Hopefully Virus 2 was wiped out, but perhaps it wasn't. If you want to check the version, the simplest way is to do a "CATALOG" of the disk you're checking, and then look at B3BF. Vanilla DOS 3.3 has a "00" at this location. Virus 2 instead has 02, and Virus 3 similarly has 03. (This "immunity" byte can spread when a new disk is initialized, thus providing a way for immunity to be created and passed on. For example, if a master disk is attacked it will be left marked immune but will be free of infection. Slave disks initialized off the master disk would then also be immune, even though they would otherwise be susceptible.)

(If you don't find zeros at B6E8, 9CFE, and B3BF, but also don't find the bytes I've mentioned, then I don't know any more about it than you do, and there's not much point in getting excited and flaming me via e-mail.)

If you DO find my virus on one of your old Apple ][ disks, please let me know! It will make the paper much more interesting! I'll acknowledge you at the end! (And please accept my apologies!)

5) Did the idea of Viruses I started spread or die out?

Certainly everybody knows about viruses today. Did you hear rumors of some strange person at A+M working on one around 1982-1983? (And no, I was NOT the person who was expelled from A+M about that time for breaking into the mainframe and stealing Chemistry exams. I never kept my activities secret, nor did anything I thought I had to keep secret. For example, my virus is mentioned in a "Computer Recreations" column in 1986, but the author of that article mangled the information I sent him rather badly.)

Do you know anything about the people who were breaking and distributing the copy-protected software turning up at A+M? The rumors at the time at A+M were that the software was coming "from Chicago". Many programs were "signed" by the breakers with such psuedonyms as "The Jerk", "The Beaver", and "Apple Pirated Program Library Exchange".

Do you know anything about what happened at A+M after spring, 1983, after I graduated? I was told by one A+M graduate I met in 1989 that Virus 3 made it into the A+M Computer User's Group's disks after I left, but I don't really know that.

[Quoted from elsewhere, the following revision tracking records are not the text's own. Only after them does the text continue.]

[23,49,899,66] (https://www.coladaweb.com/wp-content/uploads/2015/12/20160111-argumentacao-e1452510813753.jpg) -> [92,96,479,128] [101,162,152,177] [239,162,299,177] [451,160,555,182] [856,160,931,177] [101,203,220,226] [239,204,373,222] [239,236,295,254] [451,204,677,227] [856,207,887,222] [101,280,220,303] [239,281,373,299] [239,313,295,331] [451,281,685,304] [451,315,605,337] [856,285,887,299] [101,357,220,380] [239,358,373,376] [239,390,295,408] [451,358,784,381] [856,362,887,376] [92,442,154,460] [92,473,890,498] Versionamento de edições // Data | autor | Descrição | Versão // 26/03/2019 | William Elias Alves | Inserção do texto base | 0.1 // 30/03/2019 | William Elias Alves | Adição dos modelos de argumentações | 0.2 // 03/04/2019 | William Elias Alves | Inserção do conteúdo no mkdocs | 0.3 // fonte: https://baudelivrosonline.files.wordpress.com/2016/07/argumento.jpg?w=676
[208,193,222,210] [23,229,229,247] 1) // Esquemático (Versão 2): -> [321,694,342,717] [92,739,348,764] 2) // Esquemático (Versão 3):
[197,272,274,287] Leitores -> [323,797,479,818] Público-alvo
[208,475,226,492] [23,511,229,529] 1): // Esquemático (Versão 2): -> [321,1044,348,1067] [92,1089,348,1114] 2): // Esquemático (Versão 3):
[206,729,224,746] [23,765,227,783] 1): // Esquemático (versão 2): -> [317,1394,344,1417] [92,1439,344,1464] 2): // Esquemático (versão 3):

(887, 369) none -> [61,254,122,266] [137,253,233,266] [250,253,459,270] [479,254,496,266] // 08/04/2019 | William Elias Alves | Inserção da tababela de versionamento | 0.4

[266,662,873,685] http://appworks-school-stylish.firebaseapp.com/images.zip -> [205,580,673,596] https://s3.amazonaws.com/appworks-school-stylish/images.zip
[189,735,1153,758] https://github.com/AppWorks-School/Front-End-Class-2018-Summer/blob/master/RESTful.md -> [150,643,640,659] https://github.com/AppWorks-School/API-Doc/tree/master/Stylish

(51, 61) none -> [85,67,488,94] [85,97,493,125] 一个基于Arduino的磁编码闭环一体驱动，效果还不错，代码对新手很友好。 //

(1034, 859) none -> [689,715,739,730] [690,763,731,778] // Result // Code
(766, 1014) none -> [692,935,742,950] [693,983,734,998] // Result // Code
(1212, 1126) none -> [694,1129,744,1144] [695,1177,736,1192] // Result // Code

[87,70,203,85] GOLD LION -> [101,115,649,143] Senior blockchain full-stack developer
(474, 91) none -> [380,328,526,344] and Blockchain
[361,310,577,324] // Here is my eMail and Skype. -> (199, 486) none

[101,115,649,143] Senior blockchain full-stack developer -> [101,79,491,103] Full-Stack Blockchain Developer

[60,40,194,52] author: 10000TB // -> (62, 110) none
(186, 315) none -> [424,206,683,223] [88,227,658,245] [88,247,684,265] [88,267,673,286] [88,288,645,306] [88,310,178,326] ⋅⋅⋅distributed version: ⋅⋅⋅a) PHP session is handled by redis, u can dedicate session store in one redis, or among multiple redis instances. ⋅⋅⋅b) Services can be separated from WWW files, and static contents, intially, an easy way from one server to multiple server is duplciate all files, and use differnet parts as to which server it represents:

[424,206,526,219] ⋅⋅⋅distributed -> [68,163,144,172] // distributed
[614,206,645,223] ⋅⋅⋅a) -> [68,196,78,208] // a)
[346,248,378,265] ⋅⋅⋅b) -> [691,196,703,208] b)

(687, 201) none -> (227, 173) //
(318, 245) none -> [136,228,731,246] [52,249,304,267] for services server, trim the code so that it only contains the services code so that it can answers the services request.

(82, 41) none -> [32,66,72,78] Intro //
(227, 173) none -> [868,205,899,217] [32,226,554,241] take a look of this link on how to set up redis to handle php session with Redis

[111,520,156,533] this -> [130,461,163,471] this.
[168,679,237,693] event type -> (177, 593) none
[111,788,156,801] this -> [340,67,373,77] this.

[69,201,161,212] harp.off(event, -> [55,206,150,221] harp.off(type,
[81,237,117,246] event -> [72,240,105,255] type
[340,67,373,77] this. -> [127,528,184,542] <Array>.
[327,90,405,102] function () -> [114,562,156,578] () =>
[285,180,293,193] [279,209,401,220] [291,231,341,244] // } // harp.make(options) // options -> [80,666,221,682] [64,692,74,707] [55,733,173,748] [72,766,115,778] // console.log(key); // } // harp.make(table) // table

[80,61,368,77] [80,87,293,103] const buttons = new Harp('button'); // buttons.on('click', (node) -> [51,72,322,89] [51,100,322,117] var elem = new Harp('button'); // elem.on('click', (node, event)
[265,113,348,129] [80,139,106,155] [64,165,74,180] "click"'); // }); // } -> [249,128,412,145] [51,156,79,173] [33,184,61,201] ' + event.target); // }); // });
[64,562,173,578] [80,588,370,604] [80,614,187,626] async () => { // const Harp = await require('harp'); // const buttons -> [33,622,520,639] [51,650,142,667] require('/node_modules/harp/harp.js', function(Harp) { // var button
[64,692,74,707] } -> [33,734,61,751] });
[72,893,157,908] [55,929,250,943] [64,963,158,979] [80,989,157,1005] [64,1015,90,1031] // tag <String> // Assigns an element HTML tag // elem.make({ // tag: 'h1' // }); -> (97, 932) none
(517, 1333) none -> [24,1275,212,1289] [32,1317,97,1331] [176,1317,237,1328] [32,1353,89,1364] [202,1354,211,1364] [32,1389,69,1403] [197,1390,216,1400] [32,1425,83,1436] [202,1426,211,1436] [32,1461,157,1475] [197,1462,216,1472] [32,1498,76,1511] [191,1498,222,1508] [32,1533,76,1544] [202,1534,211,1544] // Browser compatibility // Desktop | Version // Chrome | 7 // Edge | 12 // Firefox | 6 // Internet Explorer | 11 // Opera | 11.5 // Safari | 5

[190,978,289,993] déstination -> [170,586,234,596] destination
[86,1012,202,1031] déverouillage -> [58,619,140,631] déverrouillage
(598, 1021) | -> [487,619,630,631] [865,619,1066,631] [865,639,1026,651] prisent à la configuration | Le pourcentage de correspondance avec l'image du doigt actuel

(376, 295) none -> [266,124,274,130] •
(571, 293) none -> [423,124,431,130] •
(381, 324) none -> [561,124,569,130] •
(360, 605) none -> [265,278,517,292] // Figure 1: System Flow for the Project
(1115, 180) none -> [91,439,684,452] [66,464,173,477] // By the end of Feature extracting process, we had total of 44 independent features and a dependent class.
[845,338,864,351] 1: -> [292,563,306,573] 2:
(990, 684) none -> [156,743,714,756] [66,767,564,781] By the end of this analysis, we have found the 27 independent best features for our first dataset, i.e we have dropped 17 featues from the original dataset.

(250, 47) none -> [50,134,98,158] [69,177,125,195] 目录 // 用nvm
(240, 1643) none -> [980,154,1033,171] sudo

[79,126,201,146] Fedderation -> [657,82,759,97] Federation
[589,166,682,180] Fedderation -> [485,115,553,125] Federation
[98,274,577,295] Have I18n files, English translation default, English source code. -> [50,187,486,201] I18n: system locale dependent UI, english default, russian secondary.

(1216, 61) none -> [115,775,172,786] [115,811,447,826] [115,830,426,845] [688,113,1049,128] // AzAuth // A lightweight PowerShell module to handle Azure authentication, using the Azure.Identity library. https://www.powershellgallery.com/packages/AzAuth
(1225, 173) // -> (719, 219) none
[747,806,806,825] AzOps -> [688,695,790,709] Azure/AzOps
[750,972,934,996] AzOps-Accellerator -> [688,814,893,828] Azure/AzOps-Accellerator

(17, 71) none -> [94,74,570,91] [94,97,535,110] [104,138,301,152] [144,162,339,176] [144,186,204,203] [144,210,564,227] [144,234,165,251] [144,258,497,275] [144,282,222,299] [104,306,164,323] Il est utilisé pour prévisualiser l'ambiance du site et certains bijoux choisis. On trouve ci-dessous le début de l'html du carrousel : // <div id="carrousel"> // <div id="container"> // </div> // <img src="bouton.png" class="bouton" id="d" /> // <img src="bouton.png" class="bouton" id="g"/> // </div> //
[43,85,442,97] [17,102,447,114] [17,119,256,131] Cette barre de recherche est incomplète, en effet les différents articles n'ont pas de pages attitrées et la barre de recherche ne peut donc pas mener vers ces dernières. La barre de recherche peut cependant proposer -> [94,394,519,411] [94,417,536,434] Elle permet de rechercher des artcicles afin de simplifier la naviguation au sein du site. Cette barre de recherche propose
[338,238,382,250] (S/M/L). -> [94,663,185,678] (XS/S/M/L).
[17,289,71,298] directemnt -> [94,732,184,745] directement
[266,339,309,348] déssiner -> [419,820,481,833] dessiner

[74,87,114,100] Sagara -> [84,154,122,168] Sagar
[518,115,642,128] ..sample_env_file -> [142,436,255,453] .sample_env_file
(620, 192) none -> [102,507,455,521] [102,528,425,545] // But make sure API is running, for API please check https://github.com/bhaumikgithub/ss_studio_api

6) Do I condone virus writing?

NO! As you hopefully read above, I sort of fell into virus writing from a weird perspective. I later realized how lucky I was not to have caused serious inconvenience to lots of people and possibly gotten into serious trouble (although in 1982 writing viruses wasn't yet illegal, as far as I know). After seeing how much annoyance our research group at Stanford has had with Macintosh viruses, I certainly wouldn't want to recommend virus writing as a worthwhile hobby. If my virus caused one of you trouble at some point in the past, I sincerely apologize. I'd like to also point out that I'm not a particularly good Apple ][ programmer either. You can tell that by the fact that it took me several months to create a working virus! (And writing a Virus is pretty easy using the information in "Beneath Apple DOS", to boot.) The worst part was that whenever I made a mistake DOS would stop working, and I'd have to re-poke the bytes in by hand, which I kept written down on pieces of junk mail! Using an assembler was out of the question, as the whole thing was only about 300 bytes and scattered in tiny bits and pieces in several places in DOS. It had lots of JMPs all over the place, self-modifying code and other such nightmares, all to make it as small as possible. (The larger it was and the more exposed in memory, the more work it was to replicate itself and the more chance there was of something unexpected going wrong.)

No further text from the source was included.